Imagem de microscópio eletrônico de um carbonete de silício extraído do meteorito (Imagem: Reprodução/NASA/Nan Liu/Andrew Davis)
Imagem de microscópio eletrônico de um carbonete de silício extraído do meteorito (Imagem: Reprodução/NASA/Nan Liu/Andrew Davis)

Para o estudo, Liu e sua equipe analisaram amostras dos meteoritos de Murchinson — cerca de 100 kg de meteoritos que caíram na cidade australiana de Murchinson em 1969. A cientista explica que esses meteoritos são primitivos, ou seja, formaram-se no início do Sistema Solar e desde então permanecem praticamente intactos. "A maioria dos meteoritos que vêm do cinturão de asteroides sofre colisões e aquecimento”, acrescenta.

Estes meteoritos em questão possuem grãos ainda mais antigos que o Sol em seu material. "Esses grãos são feitos de carboneto de silício, ou seja, átomos de silício e de carbono", explica Liu. No entanto, o carboneto de silício não se forma naturalmente em nosso sistema planetário. Para os pesquisadores, a origem provável desses fragmentos são estrelas gigantes vermelhas cuja atmosfera contém mais carbono que oxigênio.

Espectroscopia dos grãos de carboneto de silício (Imagem: Reprodução/Nan Liu)
Espectroscopia dos grãos de carboneto de silício (Imagem: Reprodução/Nan Liu)

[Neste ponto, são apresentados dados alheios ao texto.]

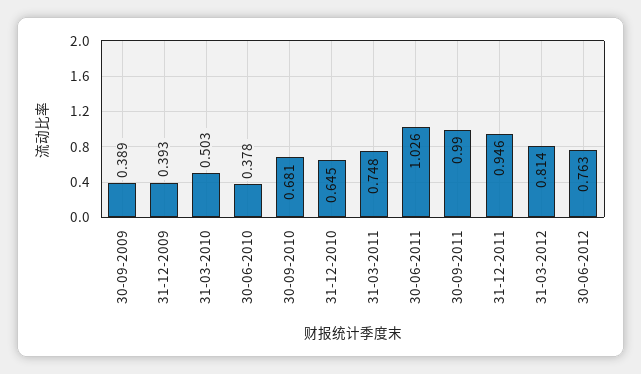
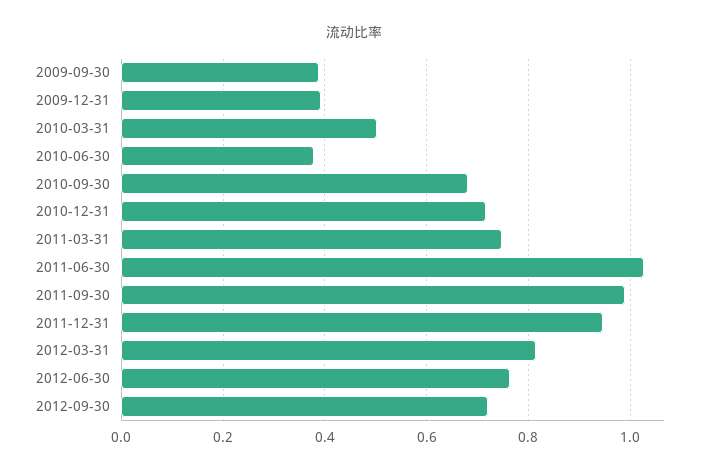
31-12-2010: 0.645 -> 0.72
2012-09-30: none -> 0.72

As medições anteriores revelam taxas de isótopos de carbono e nitrogênio muito mais baixas nesses grãos, explica Liu. De acordo com ela, esses fragmentos de rocha espacial passaram centenas de milhões de anos no meio interestelar e bilhões de anos no Sistema Solar. Portanto, a superfície desse material pode ter absorvido outros elementos nesse tempo. Então, os pesquisadores desenvolveram um método que removesse qualquer impureza destes grãos.

Primeiro, eles dissolveram pedaços do meteorito em ácido até se tornarem pequenos fragmentos de carboneto de silício. Em seguida, estes grãos foram banhados com feixes de íons de césio e oxigênio, para se livrar de qualquer resquício de componentes recentes. Ao final do processo, a equipe realizou medições espectroscópicas da composição isotópica deles.

Os resultados estavam bem mais próximos aos dados das observações de estrelas de carbono, segundo Liu. Além de confirmar a suspeita original quanto à origem destes grãos, a descoberta oferece uma nova oportunidade de entender mais sobre esse tipo específico de estrela. Mas Nan Liu ressalta que ainda é necessário que novas pesquisas confirmem essa abordagem.

O estudo foi publico no periódico científico Astrophysical Journal Letters.